The problem: Return the whole listing exactly, omitting the pictures.

Data in this exercise:
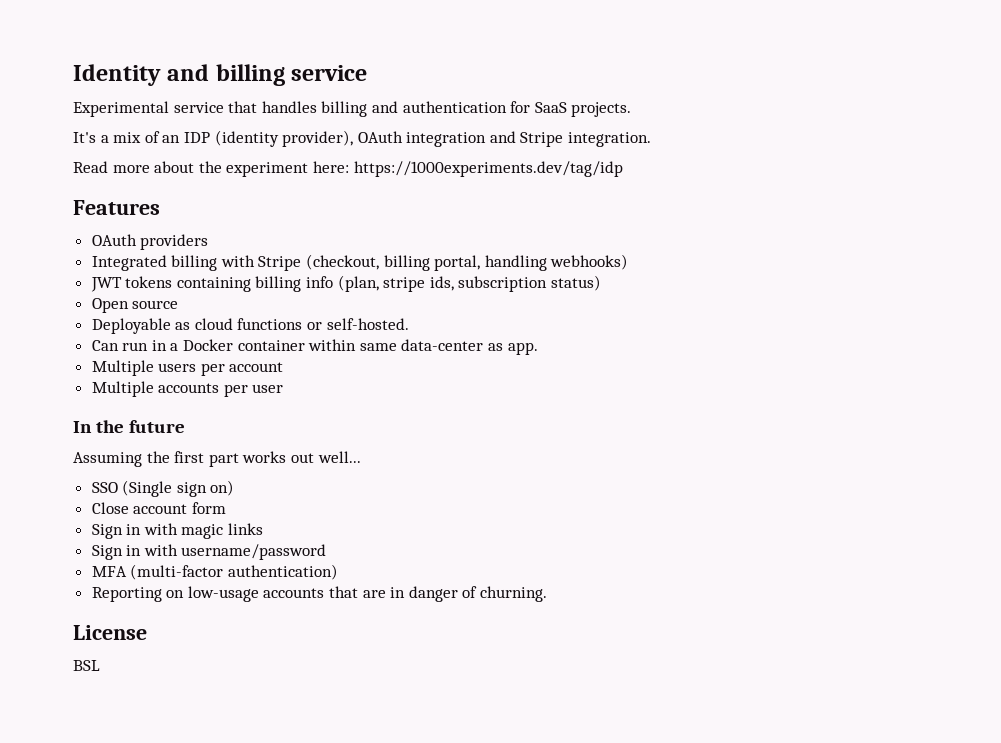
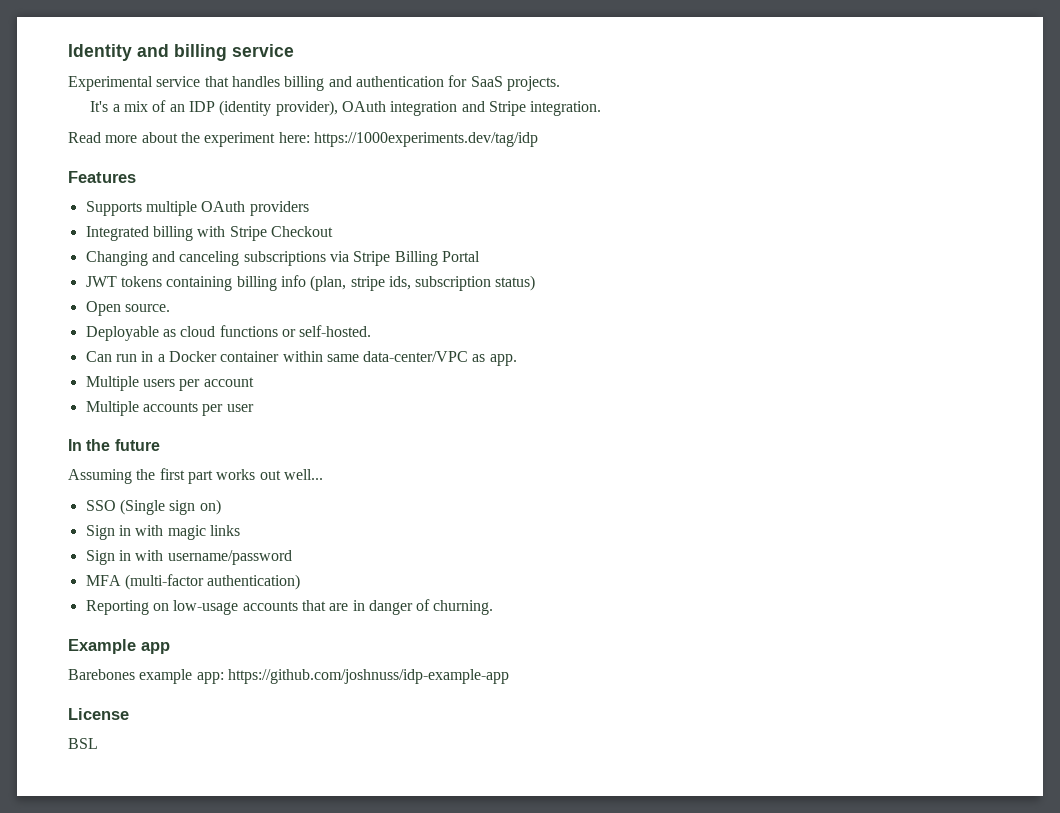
(160, 207) none -> [85,201,197,216] Supports multiple
[306,254,629,271] (checkout, billing portal, handling webhooks) -> [270,226,333,237] [85,251,480,266] Checkout // Changing and canceling subscriptions via Stripe Billing Portal
[132,300,179,309] source -> [124,304,170,312] source.
[401,339,484,351] data-center -> [363,351,469,362] data-center/VPC
[91,502,226,514] // Close account form -> (221, 507) none
(548, 594) none -> [68,639,170,654] [68,669,509,684] // Example app // Barebones example app: https://github.com/joshnuss/idp-example-app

Answer section:
(160, 207) none -> [85,201,197,216] Supports multiple
[306,254,629,271] (checkout, billing portal, handling webhooks) -> [270,226,333,237] [85,251,480,266] Checkout // Changing and canceling subscriptions via Stripe Billing Portal
[132,300,179,309] source -> [124,304,170,312] source.
[401,339,484,351] data-center -> [363,351,469,362] data-center/VPC
[91,502,226,514] // Close account form -> (221, 507) none
(548, 594) none -> [68,639,170,654] [68,669,509,684] // Example app // Barebones example app: https://github.com/joshnuss/idp-example-app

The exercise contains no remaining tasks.